Modification records

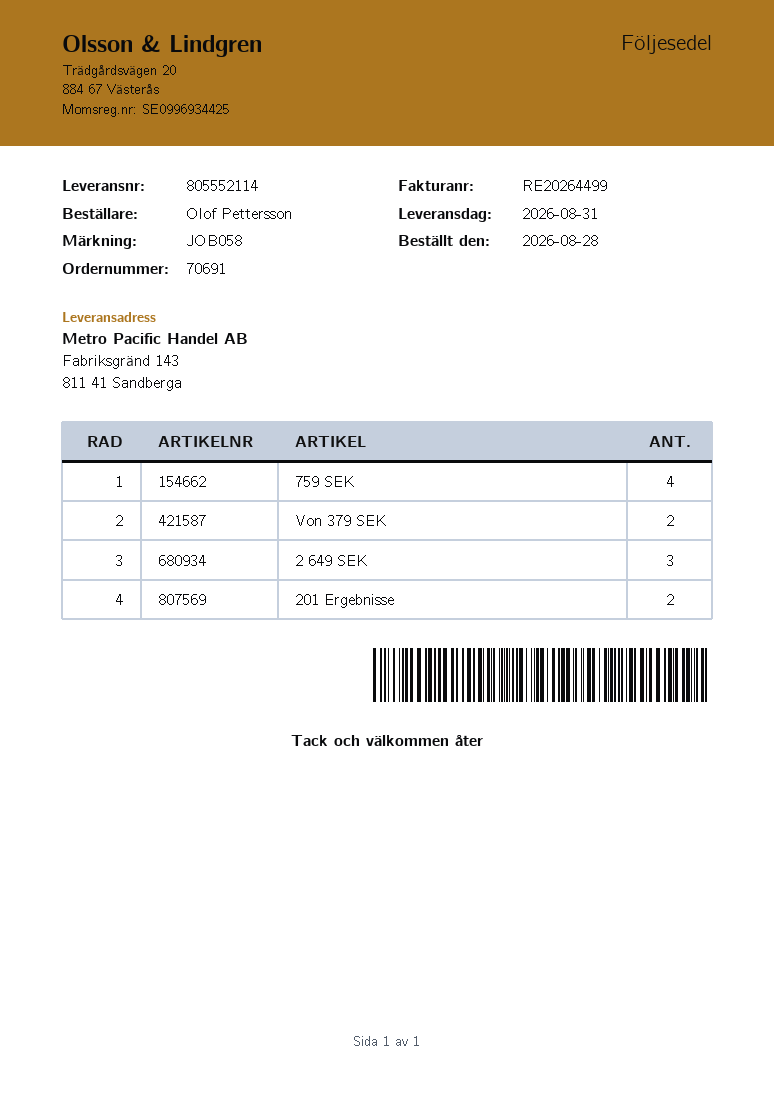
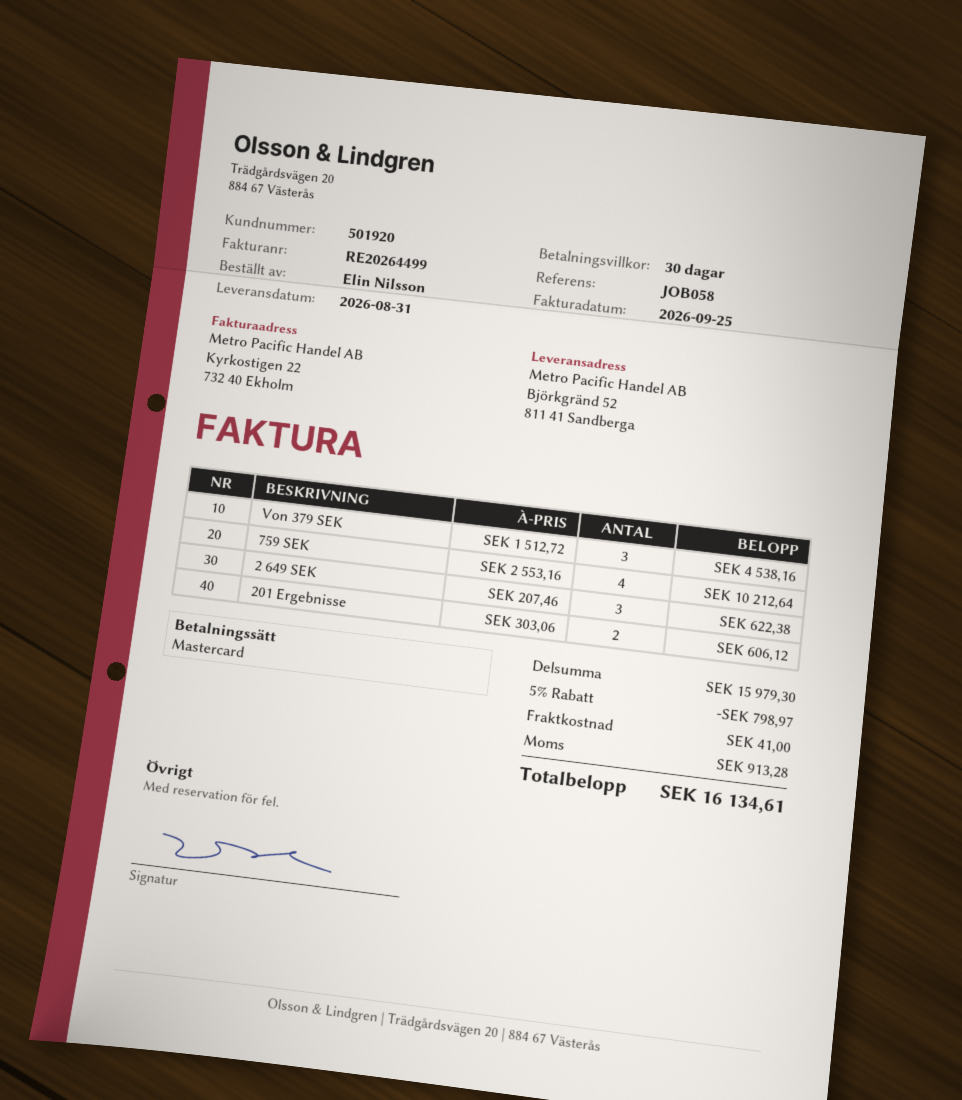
ordered by: Olof Pettersson -> Elin Nilsson
ship to: Fabriksgränd 143, 811 41 Sandberga -> Björkgränd 52, 811 41 Sandberga
Von 379 SEK: 2 -> 3

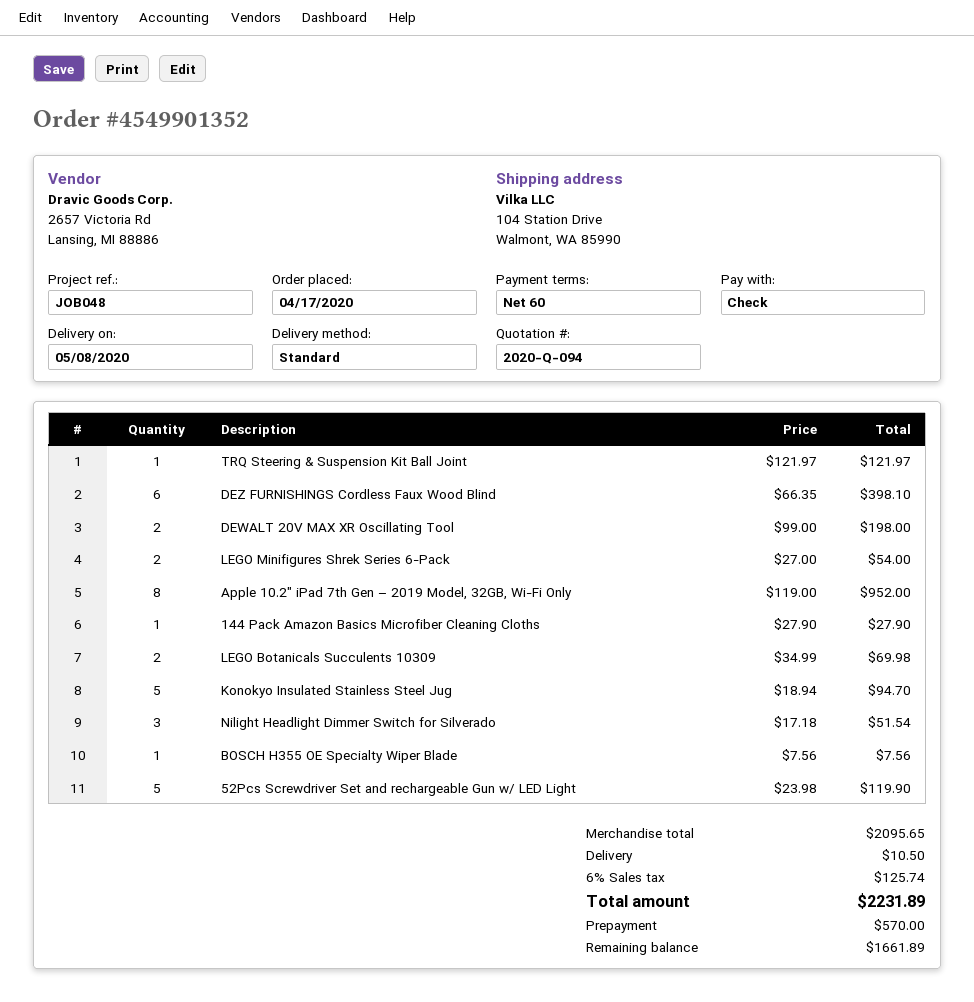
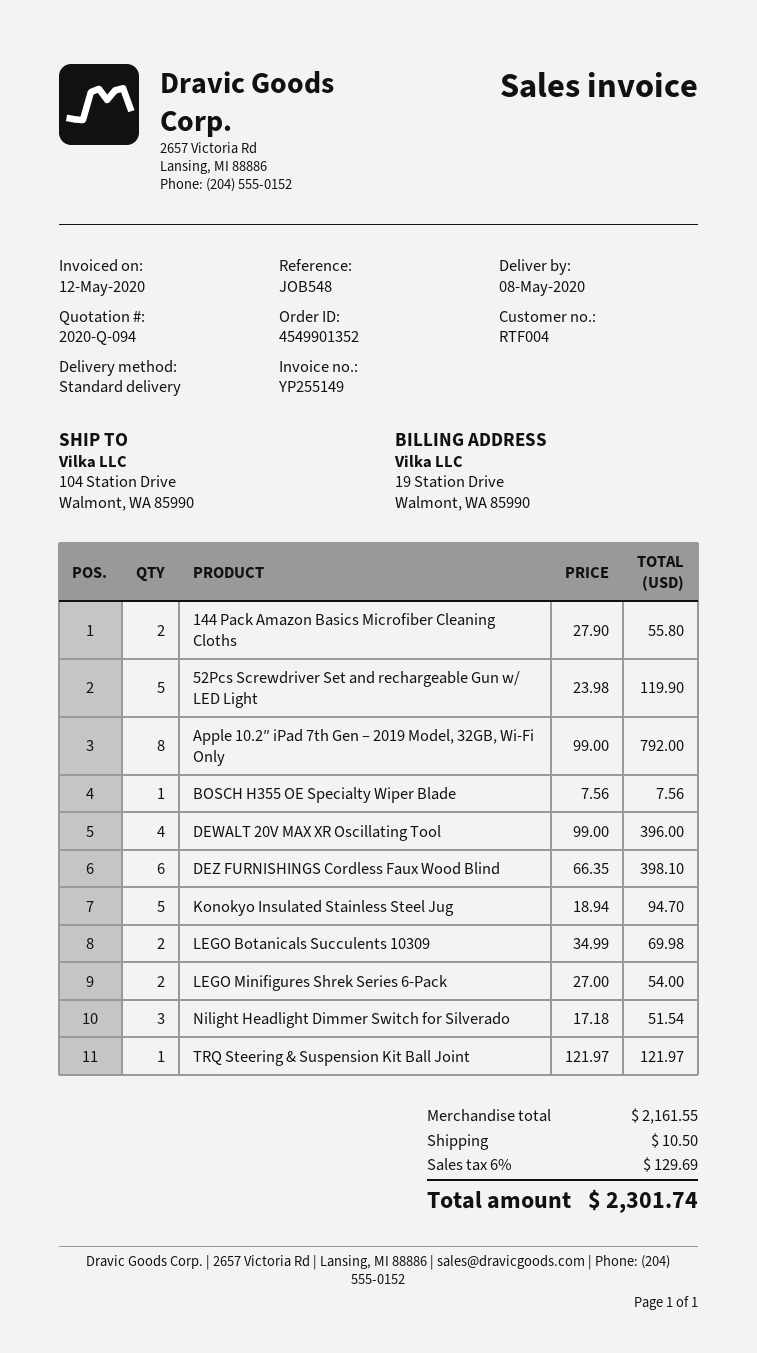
reference: JOB048 -> JOB548
DEWALT 20V MAX XR Oscillating Tool: 2 x 99.00 = 198.00 -> 4 x 99.00 = 396.00
Apple 10.2″ iPad 7th Gen – 2019 Model, 32GB, Wi-Fi Only: 8 x 119.00 = 952.00 -> 8 x 99.00 = 792.00
144 Pack Amazon Basics Microfiber Cleaning Cloths: 1 x 27.90 = 27.90 -> 2 x 27.90 = 55.80
subtotal: 2095.65 -> 2161.55
tax: 6% = 125.74 -> 6% = 129.69
total: 2231.89 -> 2301.74

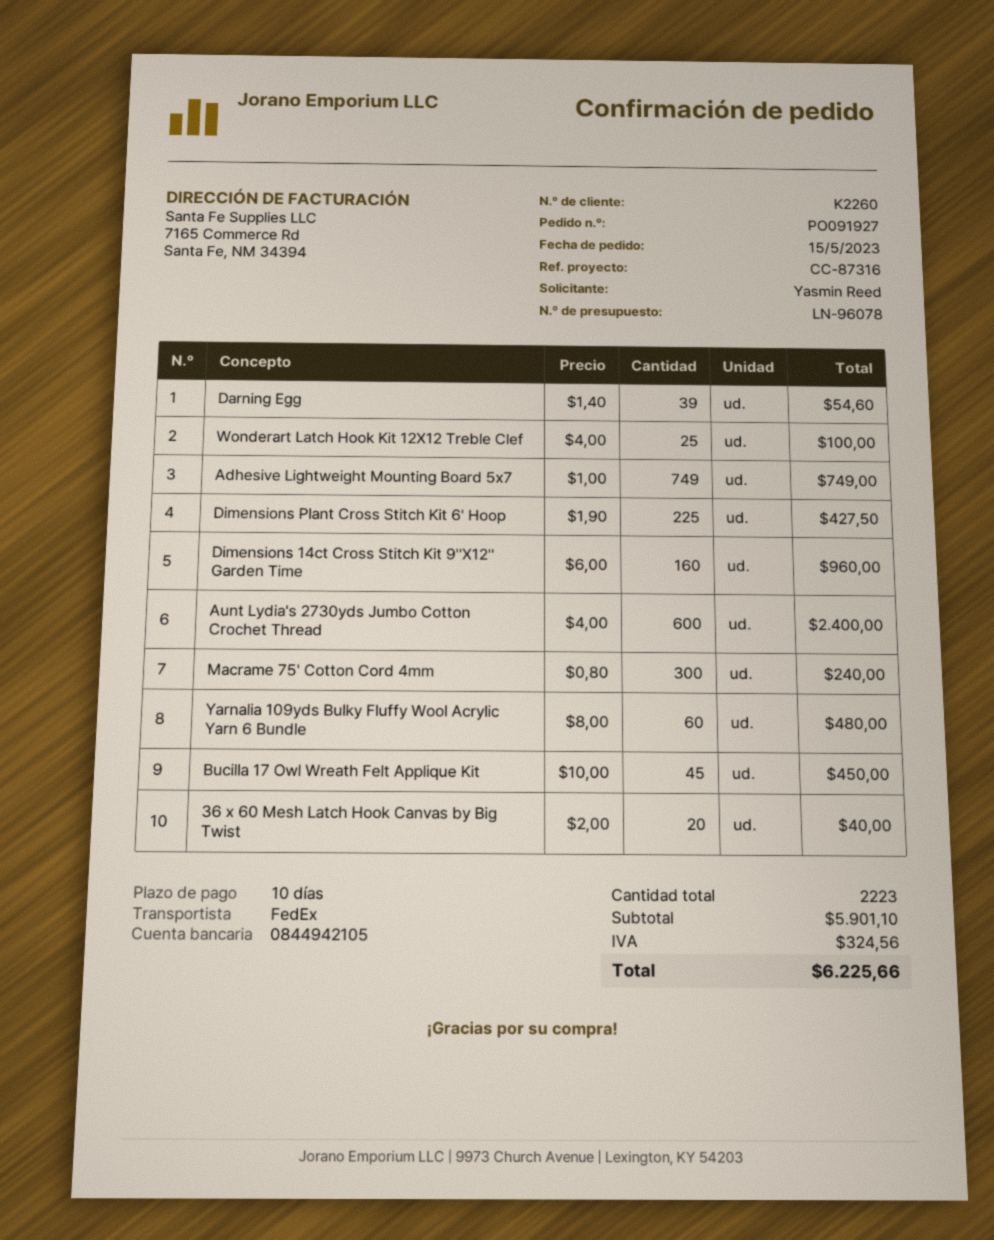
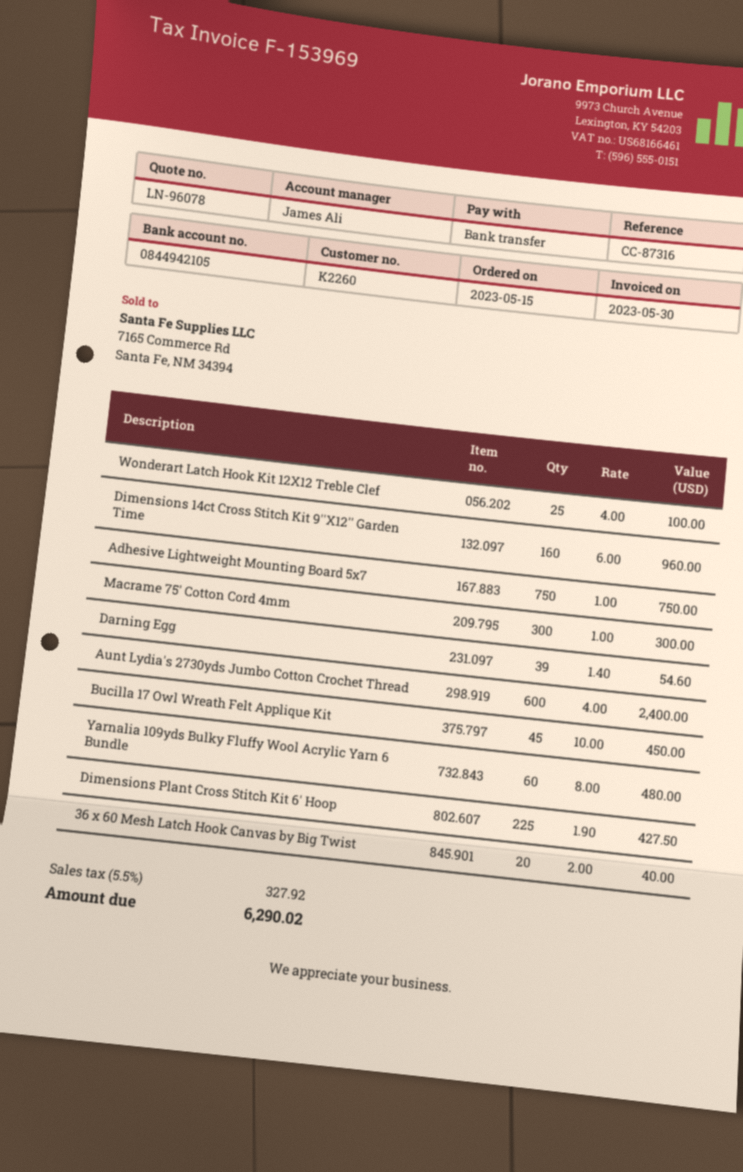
Adhesive Lightweight Mounting Board 5x7: 749 x 1.00 = 749.00 -> 750 x 1.00 = 750.00
Macrame 75' Cotton Cord 4mm: 300 x 0.80 = 240.00 -> 300 x 1.00 = 300.00
tax: 324.56 -> 327.92
total: 6225.66 -> 6290.02

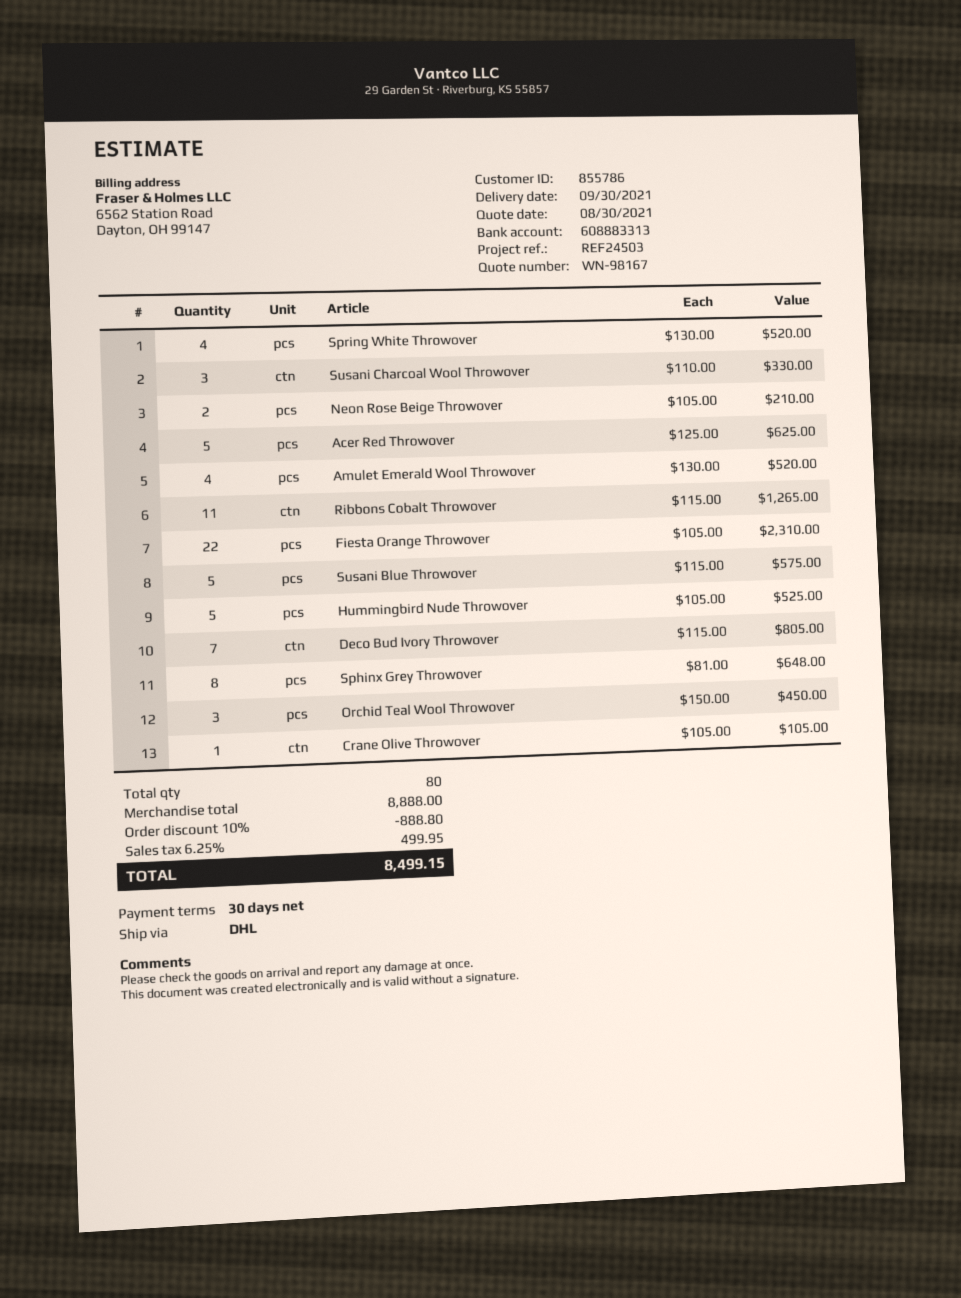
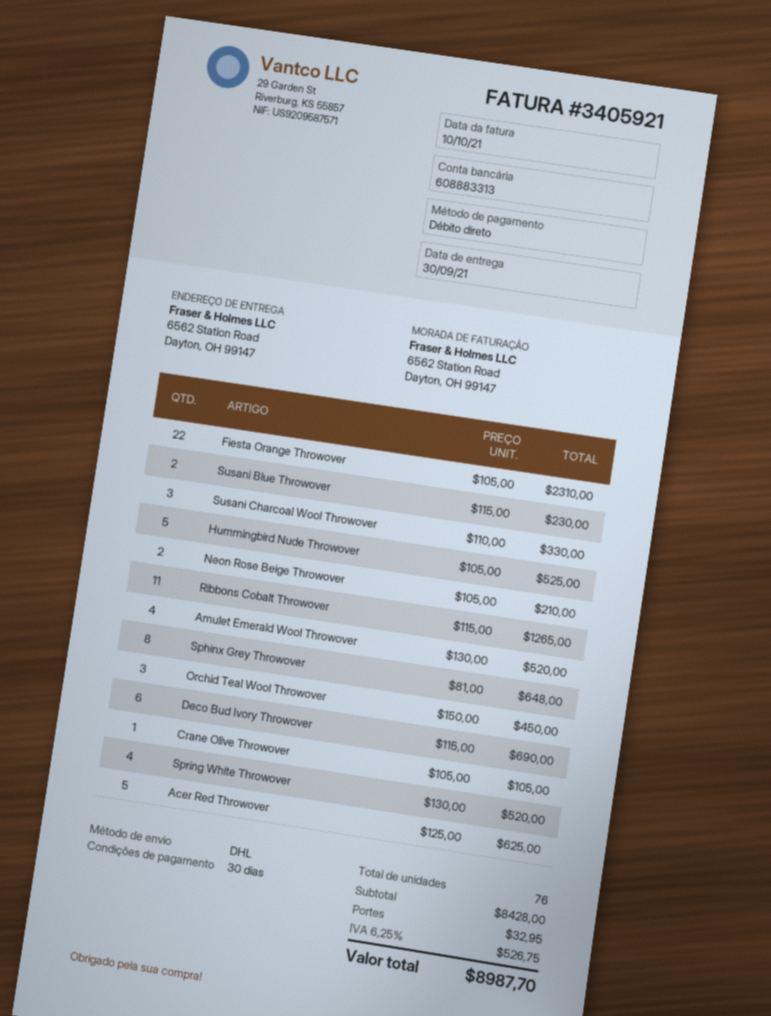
Susani Blue Throwover: 5 x 115.00 = 575.00 -> 2 x 115.00 = 230.00
Deco Bud Ivory Throwover: 7 x 115.00 = 805.00 -> 6 x 115.00 = 690.00
total quantity: 80 -> 76
subtotal: 8888.00 -> 8428.00
discount: 10% = 888.80 -> none
shipping: none -> 32.95
tax: 6.25% = 499.95 -> 6.25% = 526.75
total: 8499.15 -> 8987.70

**Exercise description**
Pull out all lines from the entries above that include the word "none".

**Answer for this exercise**
discount: 10% = 888.80 -> none
shipping: none -> 32.95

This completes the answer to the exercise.